Hohmo sapiens. Записки пьющего провинциала | страница 78
Собственно, ничего странного в этом совпадении не было. Ровно девять месяцев назад, летом предыдущего года, на голубом пердуне мы достигли берегов ныне почти зарубежного Чудского озера, где в короткие белые ночи кроме совместных питий и объятий и делать-то было нечего.
Добирались мы до мест соития тяжело, прорываясь в недружественную Прибалтику из Восточной Пруссии через Калининградскую область по сильно пересеченной автобанами местности без единого дорожного указателя и инспектора. И хотя последнее обстоятельство позволяло принимать из бездонных походных фляжек легкие алкогольные напитки, не отходя от штурвала, проблема ориентирования на местности без компаса и астролябии напрягала путешественников. Ужас, от которого мы бежали, был нагляден и антипатриотичен: полуразрушенный Кенигсберг и полузастроенный Калининград вкупе оказался настоящим Говнополисом, загаженным безродными новоселами квадратно-гнездовым способом. И даже на сохраненной теоретиками и практиками марксизма в неприкосновенности надгробной плите Иммануила Канта, предтечи бессмертного учения, прямо на надписи лежала огромная куча свежего человеческого дерьма. К месту вспомнился (довольно приблизительно) стишок Н. А. Некрасова:
Официальная карта автомобильных дорог, донельзя зачищенная цензорами из Министерства обороны, явно опасавшимися реванша и превращения недавно колонизированных земель в поля танковых сражений, еще более путала штурмана и пилота. Так, форсировав в предутренних сумерках, как нам хотелось, Западную Двину, мы оказались на красивом каменном мосту лицом к старому немецкому городу.

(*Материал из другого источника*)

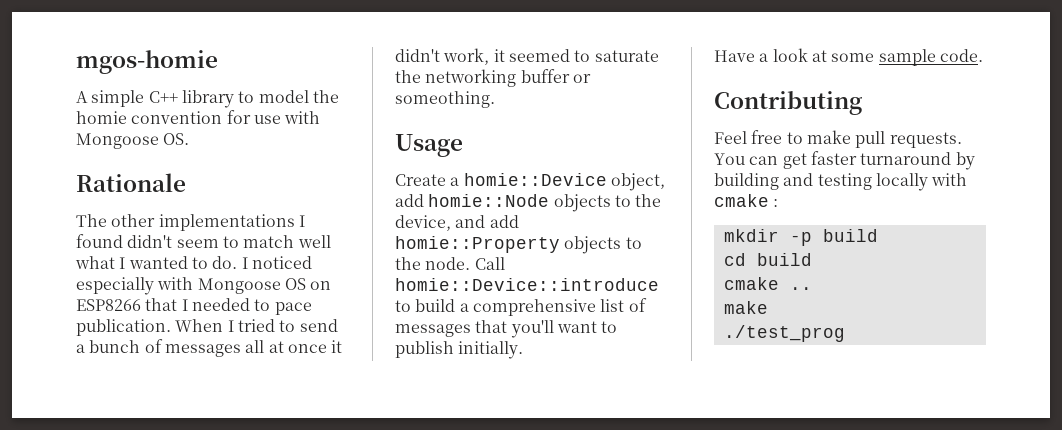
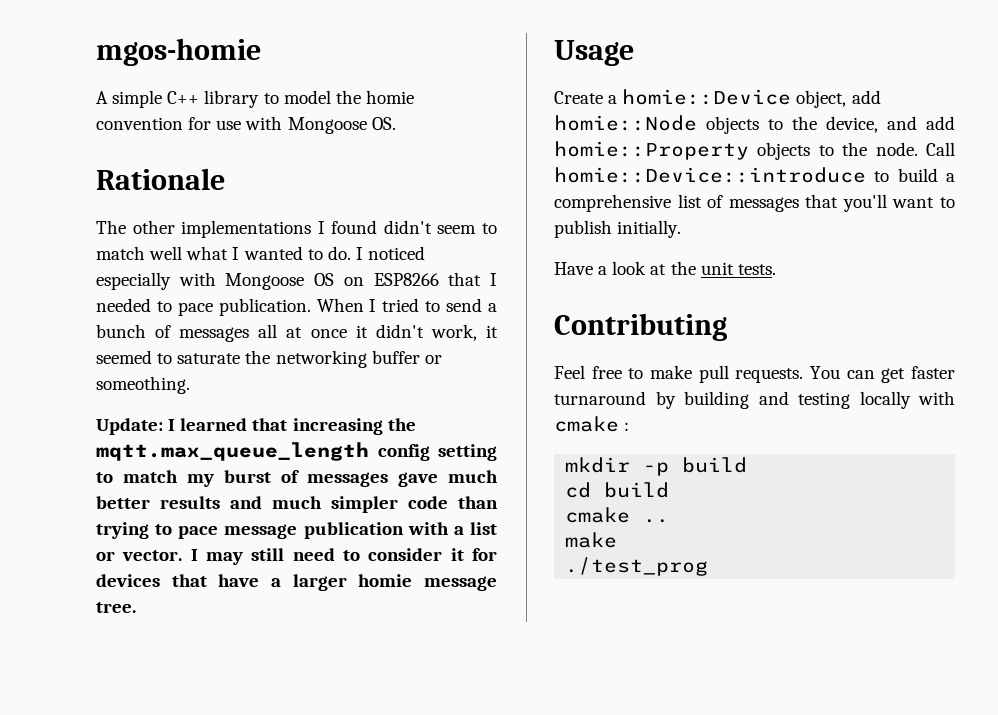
(495, 99) none -> [96,418,416,435] [96,442,497,461] [96,470,498,487] [96,496,498,513] [96,522,498,539] [96,548,497,565] [96,574,497,591] [96,602,136,613] // Update: I learned that increasing the mqtt.max_queue_length config setting to match my burst of messages gave much better results and much simpler code than trying to pace message publication with a list or vector. I may still need to consider it for devices that have a larger homie message tree.
[831,49,983,66] some sample code. -> [670,261,776,275] the unit tests.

— Тильзит! — воскликнул радостно Дядя-Вадя, проходивший в школе «Войну и мир» и, как заядлый отличник, помнивший о месте легендарной встречи на середине реки Неман императора Наполеона Бонапарта с царем Александром Павловичем. — Как он теперь по-нашему, Вова?
— Советск, — перевел я историческое название на калининградский язык.
— Вот-вот, я сейчас вон у того алкаша с авоськой и спрошу, как нам на Литву дернуть, — потирая запотевшие от счастья ладони, возопил антипатриот и побежал к одинокому и беззащитному оборванцу.
Мы с дамами замерли в ожидании показательного сеанса психотерапии. Надо было знать неизбывную силу внутреннего убеждения молодого доцента: он легко мог поверить в любую чепуховину, если хотя бы ненадолго вбил ее в свою голову. Похмельный мужик сказал нервно-возбужденному собеседнику, что это — не Советск, а Черняховск, город, неизвестный нам по обратному переводу с калининградского. Дядя-Вадя начал орать и тыкать в невинного гида распахнутым атласом дорог: какой на хер Черняховск, Советск это, твою мать. Под бешеным напором похмелюга начал тихо сдавать позиции, а мы с наблюдательными дамами зашлись в истерическом хохоте: докладчик стоял спиной к чудному средневековому строению, на котором большими цементными буквами было изваяно: «ЧЕРНЯХОВСКАЯ ШВЕЙНАЯ ФАБРИКА»!